* WHAT THE EXERCISE ASKS
Copy out the data below as written; omit any images.

----

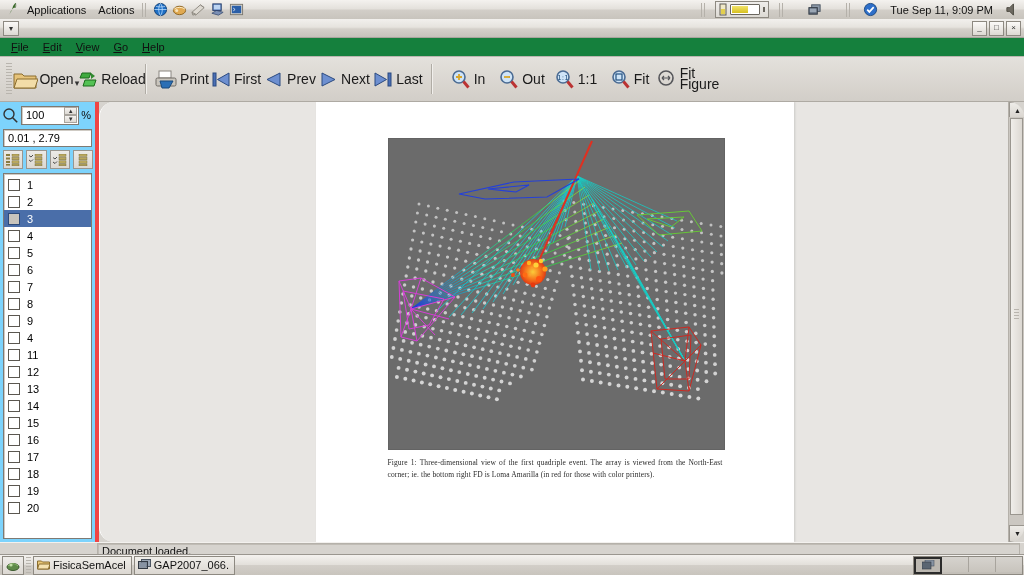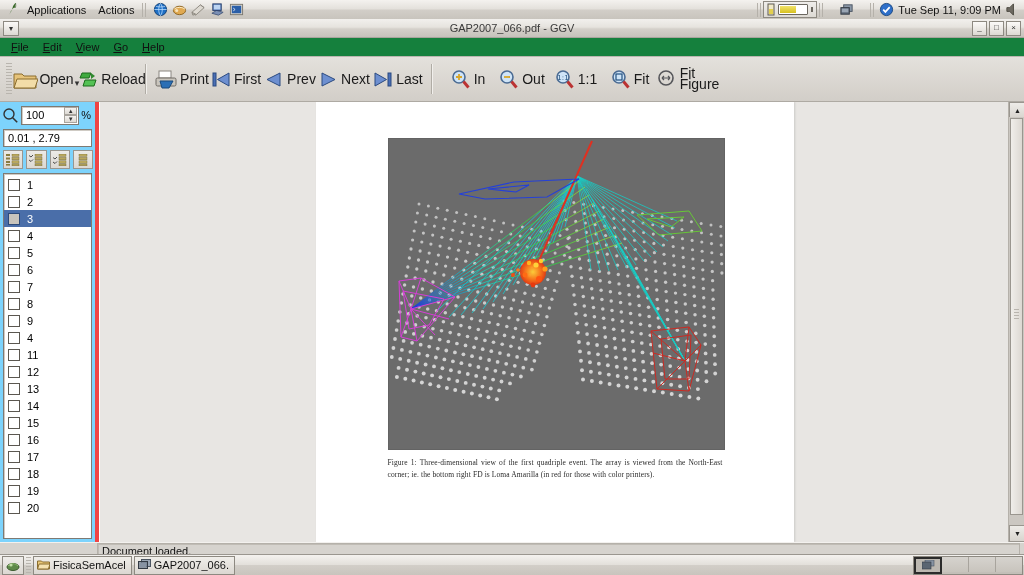--- a/index.html
+++ b/index.html
@@ -22,21 +22,21 @@
   .panel-left { display: flex; align-items: center; gap: 0; padding-left: 3px; }
   .menu-label {
     font-size: 11px; color: #111; padding: 1px 6px; line-height: 14px;
     white-space: nowrap;
   }
   .panel-sep { width: 4px; height: 14px; margin: 0 2px;
     background: repeating-linear-gradient(90deg,#b5b1aa 0 1px,transparent 1px 3px); }
   .panel-icons { display: flex; align-items: center; gap: 4px; padding-left: 5px; }
   .pico { width: 15px; height: 15px; display: block; }
   .panel-right { position: absolute; right: 2px; top: 0; height: 19px;
-     display: flex; align-items: center; gap: 0; }
+     display: flex; align-items: center; gap: 8px; }
   .tray-box {
     border: 1px solid #8d8981; background: linear-gradient(180deg,#efedea,#dddad4);
     height: 15px; display: flex; align-items: center; padding: 0 3px; gap: 3px;
   }
   .battery-body { width: 28px; height: 9px; border: 1px solid #6b6760; background: #fff;
      position: relative; border-radius: 1px; }
   .battery-fill { position: absolute; left: 1px; top: 1px; bottom: 1px; width: 16px;
      background: linear-gradient(180deg,#f2e36a,#d6c020); }
   .battery-tip { width: 2px; height: 5px; background: #6b6760; }
   .clock { font-size: 11px; color: #111; white-space: nowrap; padding: 0 4px; }
@@ -122,21 +122,21 @@
   }
   .prow { display: flex; align-items: center; height: 17px; padding-left: 4px; gap: 7px; }
   .prow.sel { background: #4a6ea9; }
   .prow.sel .pnum { color: #fff; }
   .cbox { width: 10px; height: 10px; border: 1px solid #5b5750; background: #fff; }
   .prow.sel .cbox { background: #c8c4bd; border-color: #2d4a7a; }
   .pnum { font-size: 11px; color: #000; }
 
   
   .docarea { flex: 1; position: relative; background: #e8e6e3; overflow: hidden;
-      border-left: 1px solid #fff; }
+      border-left: 1px solid #fff; border-radius: 15px; }
   .docscroll { position: absolute; left: 0; top: 0; right: 15px; bottom: 0;
       display: flex; justify-content: center; background: #e8e6e3;}
   .page {
     width: 478px; background: #fff; height: 100%;
     box-shadow: 1px 0 2px rgba(0,0,0,.12); position: relative;
   }
   .figure-wrap { position: absolute; left: 72px; top: 36px; }
   .figure {
     width: 335px; height: 310px; background: #6b6b6b; position: relative; overflow: hidden;
     border: 1px solid #636363;
@@ -284,21 +284,20 @@
             <path d="M9 2L5 6H2v4h3l4 4z" fill="#6e6a62" stroke="#4a473f"></path>
           </svg>
       </span>
     </div>
   </div>
 
   <div class="window">
 
     <div class="titlebar">
       <div class="title-menu-btn">▾</div>
-      <div class="title-text">GAP2007_066.pdf - GGV</div>
       <div class="title-btns">
         <div class="tbtn">_</div>
         <div class="tbtn">□</div>
         <div class="tbtn">×</div>
       </div>
     </div>
 
     <div class="menubar">
       <span class="mi"><u>F</u><span>ile</span></span>
       <span class="mi"><u>E</u><span>dit</span></span>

----

* RESULT FOR THIS TASK
--- a/index.html
+++ b/index.html
@@ -22,21 +22,21 @@
   .panel-left { display: flex; align-items: center; gap: 0; padding-left: 3px; }
   .menu-label {
     font-size: 11px; color: #111; padding: 1px 6px; line-height: 14px;
     white-space: nowrap;
   }
   .panel-sep { width: 4px; height: 14px; margin: 0 2px;
     background: repeating-linear-gradient(90deg,#b5b1aa 0 1px,transparent 1px 3px); }
   .panel-icons { display: flex; align-items: center; gap: 4px; padding-left: 5px; }
   .pico { width: 15px; height: 15px; display: block; }
   .panel-right { position: absolute; right: 2px; top: 0; height: 19px;
-     display: flex; align-items: center; gap: 0; }
+     display: flex; align-items: center; gap: 8px; }
   .tray-box {
     border: 1px solid #8d8981; background: linear-gradient(180deg,#efedea,#dddad4);
     height: 15px; display: flex; align-items: center; padding: 0 3px; gap: 3px;
   }
   .battery-body { width: 28px; height: 9px; border: 1px solid #6b6760; background: #fff;
      position: relative; border-radius: 1px; }
   .battery-fill { position: absolute; left: 1px; top: 1px; bottom: 1px; width: 16px;
      background: linear-gradient(180deg,#f2e36a,#d6c020); }
   .battery-tip { width: 2px; height: 5px; background: #6b6760; }
   .clock { font-size: 11px; color: #111; white-space: nowrap; padding: 0 4px; }
@@ -122,21 +122,21 @@
   }
   .prow { display: flex; align-items: center; height: 17px; padding-left: 4px; gap: 7px; }
   .prow.sel { background: #4a6ea9; }
   .prow.sel .pnum { color: #fff; }
   .cbox { width: 10px; height: 10px; border: 1px solid #5b5750; background: #fff; }
   .prow.sel .cbox { background: #c8c4bd; border-color: #2d4a7a; }
   .pnum { font-size: 11px; color: #000; }
 
   
   .docarea { flex: 1; position: relative; background: #e8e6e3; overflow: hidden;
-      border-left: 1px solid #fff; }
+      border-left: 1px solid #fff; border-radius: 15px; }
   .docscroll { position: absolute; left: 0; top: 0; right: 15px; bottom: 0;
       display: flex; justify-content: center; background: #e8e6e3;}
   .page {
     width: 478px; background: #fff; height: 100%;
     box-shadow: 1px 0 2px rgba(0,0,0,.12); position: relative;
   }
   .figure-wrap { position: absolute; left: 72px; top: 36px; }
   .figure {
     width: 335px; height: 310px; background: #6b6b6b; position: relative; overflow: hidden;
     border: 1px solid #636363;
@@ -284,21 +284,20 @@
             <path d="M9 2L5 6H2v4h3l4 4z" fill="#6e6a62" stroke="#4a473f"></path>
           </svg>
       </span>
     </div>
   </div>
 
   <div class="window">
 
     <div class="titlebar">
       <div class="title-menu-btn">▾</div>
-      <div class="title-text">GAP2007_066.pdf - GGV</div>
       <div class="title-btns">
         <div class="tbtn">_</div>
         <div class="tbtn">□</div>
         <div class="tbtn">×</div>
       </div>
     </div>
 
     <div class="menubar">
       <span class="mi"><u>F</u><span>ile</span></span>
       <span class="mi"><u>E</u><span>dit</span></span>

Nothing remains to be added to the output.